[What the exercise asks]
Using the data below, report how many lines hold the word "total". Include nothing else in the reply.

[Before and after images]
═══
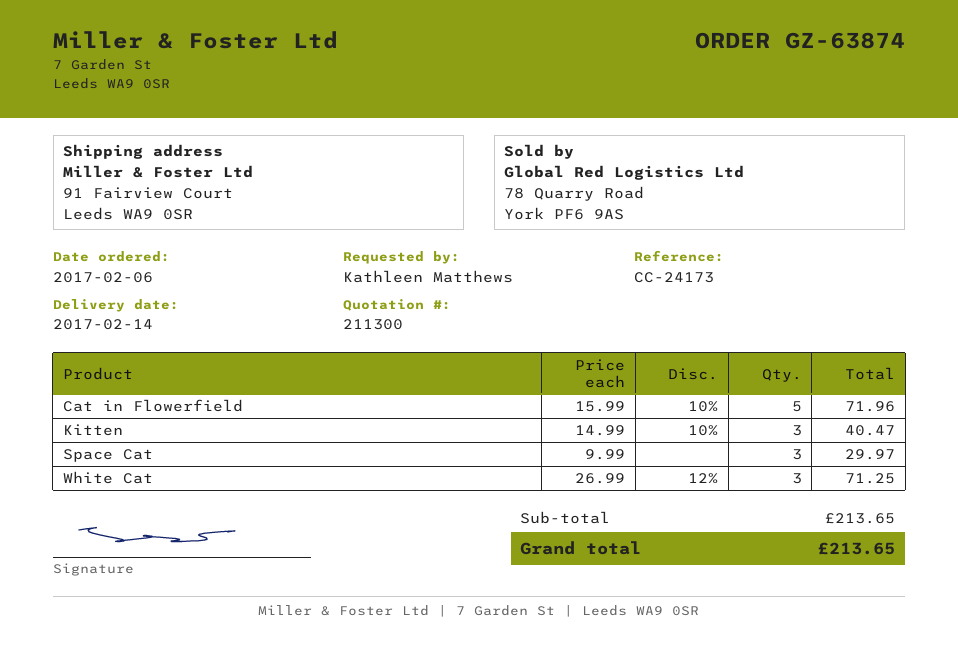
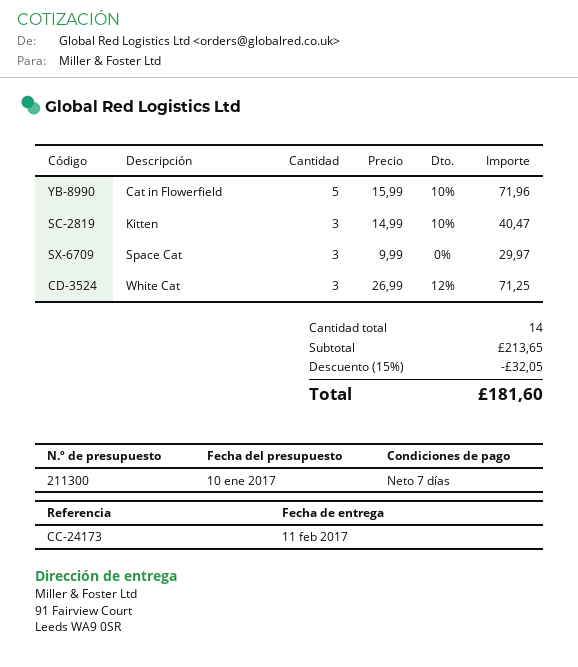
delivery date: 2017-02-14 -> 2017-02-11
discount: none -> 15% = 32.05
total: 213.65 -> 181.60

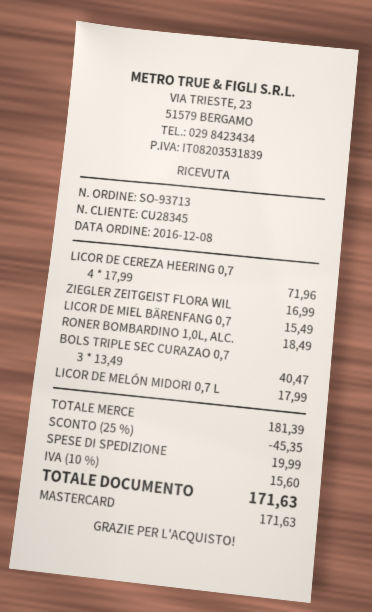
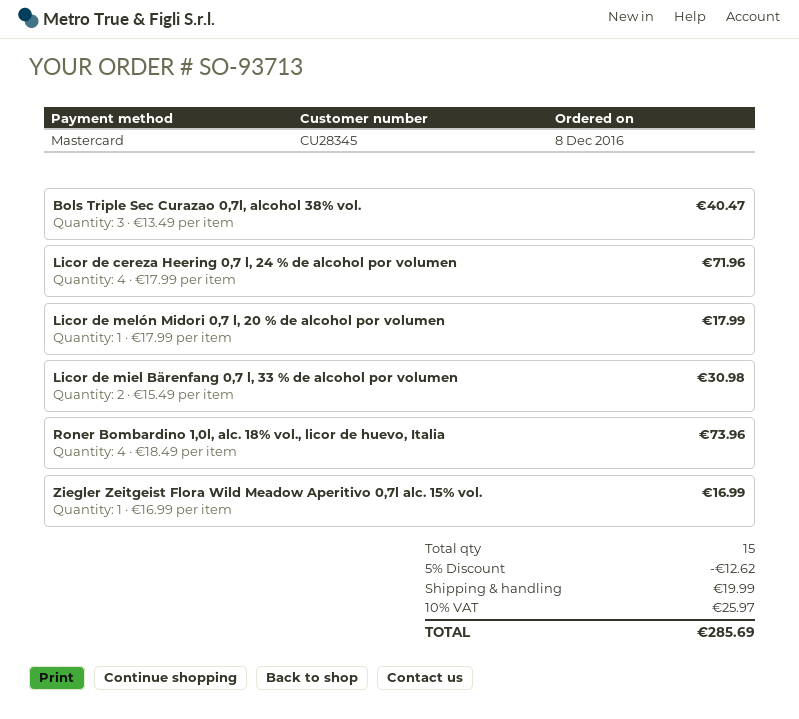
LICOR DE MIEL BÄRENFANG 0,7: 1 x 15.49 = 15.49 -> 2 x 15.49 = 30.98
RONER BOMBARDINO 1,0L, ALC.: 1 x 18.49 = 18.49 -> 4 x 18.49 = 73.96
discount: 25% = 45.35 -> 5% = 12.62
tax: 10% = 15.60 -> 10% = 25.97
total: 171.63 -> 285.69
═══
[Response area]
2